Offloaded cache incurs a PCIe round-trip per decode step. Keep context windows as small as the
workload allows to maximise VRAM residency.
Speculative Decoding
Speculative decoding pairs a small fast draft model with the main model. The draft model autoregressively generates K tokens in a single pass; the main model then verifies all K tokens in one forward pass (parallel, not sequential). Accepted tokens are kept; the first rejected token causes a rollback. Typical accept rates of 80–90% yield 2–4× throughput improvements on memory-bandwidth-bound workloads.
Flash Attention
Flash Attention (Tri Dao et al.) reorders attention computation to be IO-aware, avoiding
materialisation of the full N×N attention matrix in VRAM. Instead, the computation is tiled and
fused into a single CUDA kernel, reducing memory reads/writes from O(N²) to O(N). Enabled by
default when the CUDA backend is active and the GPU has compute capability ≥ 8.0 (Ampere+).

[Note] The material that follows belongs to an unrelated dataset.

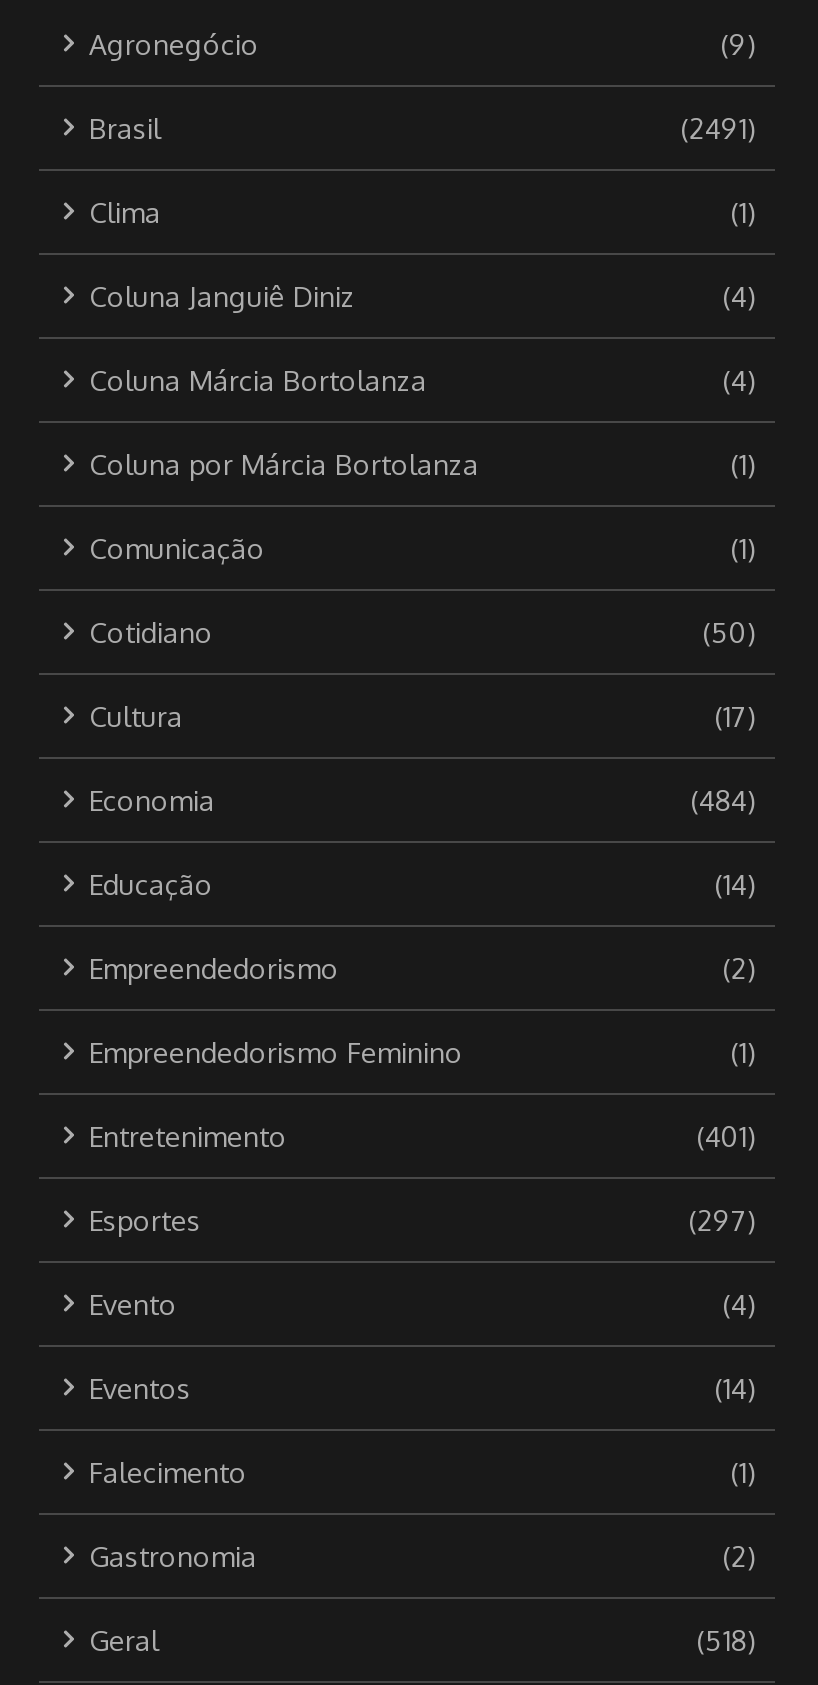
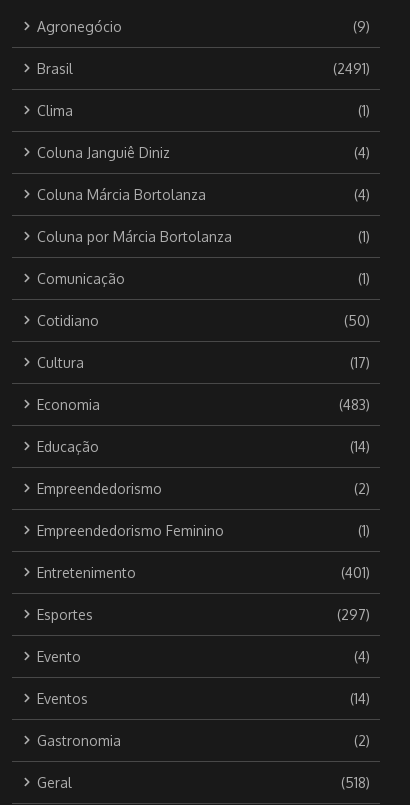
- (484)
+ (483)

- Falecimento
- (1)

Set flash_attention = false to disable.
Memory Layout
| Component | Location | Notes |
|---|---|---|
| Model weights | VRAM primary | Quantised tensors loaded into GPU memory. Overflow layers CPU-offloaded via gpu_layers. |
| KV cache | VRAM primary | Spills to pinned RAM when VRAM exhausted. Configurable via kv_cache_type. |
| Activations | VRAM (transient) | Held only during forward pass. Flash Attention reduces peak activation memory. |
| Tokeniser vocab | RAM | Small (<50 MB). Always CPU-resident. |
| GGUF file | Disk (mmap) | Memory-mapped; OS page cache handles eviction. |
Tensor Parallelism
Tensor parallelism (TP) splits the weight matrices of each transformer layer across N GPUs. Each GPU holds a vertical shard (column-wise partition) of the weight matrix and computes its partial result independently. The partial results are summed via an all-reduce collective after each linear layer, producing the same output as if the full matrix were on one device.
How It Works
Full weight W [d_model × d_ff] → Split column-wise across 4 GPUs: GPU 0: W[:, 0 : d_ff/4] × X → partial_0 GPU 1: W[:, d_ff/4:d_ff/2] × X → partial_1 GPU 2: W[:,d_ff/2:3*d_ff/4] × X → partial_2 GPU 3: W[:,3*d_ff/4:d_ff ] × X → partial_3 AllReduce (sum): output = partial_0 + partial_1 + partial_2 + partial_3 Each GPU holds 1/N of each weight matrix. AllReduce bandwidth ∝ 2 × (N-1)/N × message_size per layer.
Configuration
Bandwidth Requirements
| Interconnect | Bandwidth (bidirectional) | Max TP Degree | Recommended Use |
|---|---|---|---|
| NVLink 4.0 | 1.8 TB/s | 8 | H100 SXM clusters — optimal for all TP degrees |
| NVLink 3.0 | 600 GB/s | 8 | A100 SXM clusters — excellent for TP ≤ 8 |
| PCIe 5.0 × 16 | 128 GB/s | 4 | Consumer / workstation GPUs — TP ≤ 4, watch latency |
| PCIe 4.0 × 16 | 64 GB/s | 2 | TP 2 only. AllReduce becomes bottleneck at TP 4+ |
RPC Mode vs Native CUDA Mode
Native CUDA mode is used when all GPUs are on the same host. NCCL handles the AllReduce collective directly over NVLink or PCIe. No extra network stack is involved.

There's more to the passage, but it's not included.